Similares a los de verano, sobre todo por su intensidad, los amores primaverales son todavía más fugaces. Al olor de los primeros naranjos florecidos comienzan a brotar las pasiones primaverales. Tímidas, inocentes -casi infantiles- y espontáneas, éstas empiezan su idilio con la primera procesión de Semana Santa que pisa la calle. Entre cornetas y tambores se suceden las miradas furtivas. Las bullas y el miedo a perderse provocan los primeros agarrones de manos; el fresco de las noches regala algún que otro abrazo y préstamos de chaquetas que luego no se devuelven. El silencio de una plaza mientras un palio se pierde entre la noche suscita que ella deslice tímidamente la cabeza sobre el hombro de él, como si llevaran haciéndolo dos mil primaveras. La compañía se busca bajo cualquier pretexto; ver la Macarena en la calle Parra o la entrada de la Amargura. El eterno olor a incienso y azahar crean el clima adecuado, sólo hay que dejarse llevar. Se olvidan los dolores de pies, las ganas de beber agua e incluso hasta la necesidad de alimentarse.

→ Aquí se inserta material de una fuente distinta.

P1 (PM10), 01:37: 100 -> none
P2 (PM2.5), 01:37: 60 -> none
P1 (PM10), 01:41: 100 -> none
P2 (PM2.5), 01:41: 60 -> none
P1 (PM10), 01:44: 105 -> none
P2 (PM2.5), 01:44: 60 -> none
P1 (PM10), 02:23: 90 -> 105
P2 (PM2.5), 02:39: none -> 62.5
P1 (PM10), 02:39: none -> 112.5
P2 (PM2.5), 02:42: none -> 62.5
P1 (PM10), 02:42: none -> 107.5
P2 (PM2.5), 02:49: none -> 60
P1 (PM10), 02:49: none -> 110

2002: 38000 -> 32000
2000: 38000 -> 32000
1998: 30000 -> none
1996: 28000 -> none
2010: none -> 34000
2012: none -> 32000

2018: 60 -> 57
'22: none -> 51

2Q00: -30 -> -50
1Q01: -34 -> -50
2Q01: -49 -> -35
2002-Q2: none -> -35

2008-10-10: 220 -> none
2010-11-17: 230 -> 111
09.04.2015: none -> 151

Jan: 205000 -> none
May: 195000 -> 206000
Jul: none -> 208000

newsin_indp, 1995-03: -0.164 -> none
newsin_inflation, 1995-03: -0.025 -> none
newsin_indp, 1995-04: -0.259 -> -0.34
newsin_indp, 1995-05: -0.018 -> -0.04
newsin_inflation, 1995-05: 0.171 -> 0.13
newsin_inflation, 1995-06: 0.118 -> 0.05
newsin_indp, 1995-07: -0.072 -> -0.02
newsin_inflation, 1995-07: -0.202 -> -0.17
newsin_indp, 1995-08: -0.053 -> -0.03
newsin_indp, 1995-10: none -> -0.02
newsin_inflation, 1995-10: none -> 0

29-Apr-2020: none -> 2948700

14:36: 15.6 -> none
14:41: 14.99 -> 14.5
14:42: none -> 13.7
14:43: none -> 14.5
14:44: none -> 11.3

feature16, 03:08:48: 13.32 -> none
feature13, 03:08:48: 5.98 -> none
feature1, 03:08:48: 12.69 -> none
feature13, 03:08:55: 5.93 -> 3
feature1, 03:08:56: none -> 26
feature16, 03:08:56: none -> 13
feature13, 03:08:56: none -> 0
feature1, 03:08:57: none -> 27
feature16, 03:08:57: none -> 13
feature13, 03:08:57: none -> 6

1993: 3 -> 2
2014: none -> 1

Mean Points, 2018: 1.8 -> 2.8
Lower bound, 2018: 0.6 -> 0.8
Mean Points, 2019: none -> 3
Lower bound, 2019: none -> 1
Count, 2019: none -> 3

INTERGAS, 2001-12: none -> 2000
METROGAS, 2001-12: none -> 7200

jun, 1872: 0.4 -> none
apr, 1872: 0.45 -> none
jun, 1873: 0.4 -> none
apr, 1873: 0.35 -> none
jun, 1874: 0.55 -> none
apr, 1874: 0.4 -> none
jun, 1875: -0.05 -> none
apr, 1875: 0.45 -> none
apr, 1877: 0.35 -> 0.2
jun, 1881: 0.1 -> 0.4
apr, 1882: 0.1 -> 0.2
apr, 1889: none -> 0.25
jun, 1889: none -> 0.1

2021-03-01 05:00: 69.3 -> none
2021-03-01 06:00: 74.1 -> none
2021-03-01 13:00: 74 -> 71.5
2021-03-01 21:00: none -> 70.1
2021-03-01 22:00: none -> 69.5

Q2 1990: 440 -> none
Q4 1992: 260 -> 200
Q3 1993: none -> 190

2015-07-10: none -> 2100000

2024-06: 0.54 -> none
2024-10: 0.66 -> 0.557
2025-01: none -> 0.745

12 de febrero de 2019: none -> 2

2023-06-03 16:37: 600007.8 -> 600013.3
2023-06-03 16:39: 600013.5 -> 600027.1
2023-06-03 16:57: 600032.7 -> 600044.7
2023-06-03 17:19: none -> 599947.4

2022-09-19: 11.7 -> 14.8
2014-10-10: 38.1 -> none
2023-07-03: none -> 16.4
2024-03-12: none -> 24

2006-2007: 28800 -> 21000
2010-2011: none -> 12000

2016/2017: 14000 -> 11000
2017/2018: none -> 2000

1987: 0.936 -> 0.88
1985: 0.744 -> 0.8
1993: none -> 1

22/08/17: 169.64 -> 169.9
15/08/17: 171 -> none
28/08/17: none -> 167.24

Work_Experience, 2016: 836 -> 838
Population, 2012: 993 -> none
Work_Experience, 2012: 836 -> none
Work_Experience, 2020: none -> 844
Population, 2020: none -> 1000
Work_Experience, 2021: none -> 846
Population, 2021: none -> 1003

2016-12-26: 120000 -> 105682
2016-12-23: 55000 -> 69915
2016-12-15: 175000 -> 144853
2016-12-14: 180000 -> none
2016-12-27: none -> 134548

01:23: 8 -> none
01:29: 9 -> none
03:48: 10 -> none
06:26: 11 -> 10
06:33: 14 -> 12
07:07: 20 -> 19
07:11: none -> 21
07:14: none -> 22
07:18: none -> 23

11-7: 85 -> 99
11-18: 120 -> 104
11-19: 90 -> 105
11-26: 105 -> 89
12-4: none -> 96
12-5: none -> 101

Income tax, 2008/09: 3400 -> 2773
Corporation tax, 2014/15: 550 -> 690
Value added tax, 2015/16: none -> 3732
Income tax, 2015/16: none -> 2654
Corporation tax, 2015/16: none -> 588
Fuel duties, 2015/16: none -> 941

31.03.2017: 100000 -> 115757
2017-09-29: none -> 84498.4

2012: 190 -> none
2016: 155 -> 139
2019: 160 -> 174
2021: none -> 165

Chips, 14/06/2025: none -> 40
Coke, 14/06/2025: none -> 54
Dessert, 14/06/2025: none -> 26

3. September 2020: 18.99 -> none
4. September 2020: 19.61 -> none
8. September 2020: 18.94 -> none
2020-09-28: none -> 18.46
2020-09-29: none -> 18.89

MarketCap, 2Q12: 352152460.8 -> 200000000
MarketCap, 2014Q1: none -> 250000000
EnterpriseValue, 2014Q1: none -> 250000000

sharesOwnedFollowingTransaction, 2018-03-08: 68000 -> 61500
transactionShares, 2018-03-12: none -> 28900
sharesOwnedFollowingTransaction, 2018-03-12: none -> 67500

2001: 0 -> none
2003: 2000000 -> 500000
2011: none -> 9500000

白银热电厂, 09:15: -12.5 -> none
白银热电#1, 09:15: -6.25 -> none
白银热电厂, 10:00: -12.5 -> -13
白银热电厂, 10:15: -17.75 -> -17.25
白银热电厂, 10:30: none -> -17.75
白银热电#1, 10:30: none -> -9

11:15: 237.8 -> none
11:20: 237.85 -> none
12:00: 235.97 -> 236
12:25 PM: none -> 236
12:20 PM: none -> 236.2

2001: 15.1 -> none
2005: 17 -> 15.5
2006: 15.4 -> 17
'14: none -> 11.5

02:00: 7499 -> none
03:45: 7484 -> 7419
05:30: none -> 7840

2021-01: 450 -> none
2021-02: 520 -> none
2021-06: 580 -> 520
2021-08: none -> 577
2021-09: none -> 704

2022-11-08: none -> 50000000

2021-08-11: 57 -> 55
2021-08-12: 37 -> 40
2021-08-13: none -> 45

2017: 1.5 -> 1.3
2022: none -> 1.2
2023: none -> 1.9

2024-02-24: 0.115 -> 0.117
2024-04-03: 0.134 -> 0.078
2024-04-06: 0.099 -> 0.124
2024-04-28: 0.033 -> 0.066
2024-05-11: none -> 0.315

La Semana Santa deja las mejores estampas sentimentales de todo el año. Tal vez si no las ha visto, quizás las haya vivido. Ésta que hoy termina quizás haya estado repleta de ellas; de jóvenes que se han enamorado a golpe de tambor y corneta y que ahora comienzan el idilio fugaz a la espera de un nuevo encuentro. Tal vez toque esperar a la siguiente festividad, a que la música la pongan guitarras y el calor de una sevillana funda los cuerpos en uno. Porque en la fugacidad de la primavera -que caduca con más premura que los yogures-, esperar entre las flores, como si el tiempo en realidad nunca se fuese a marchitar, se antoja la más dulce de las esperas.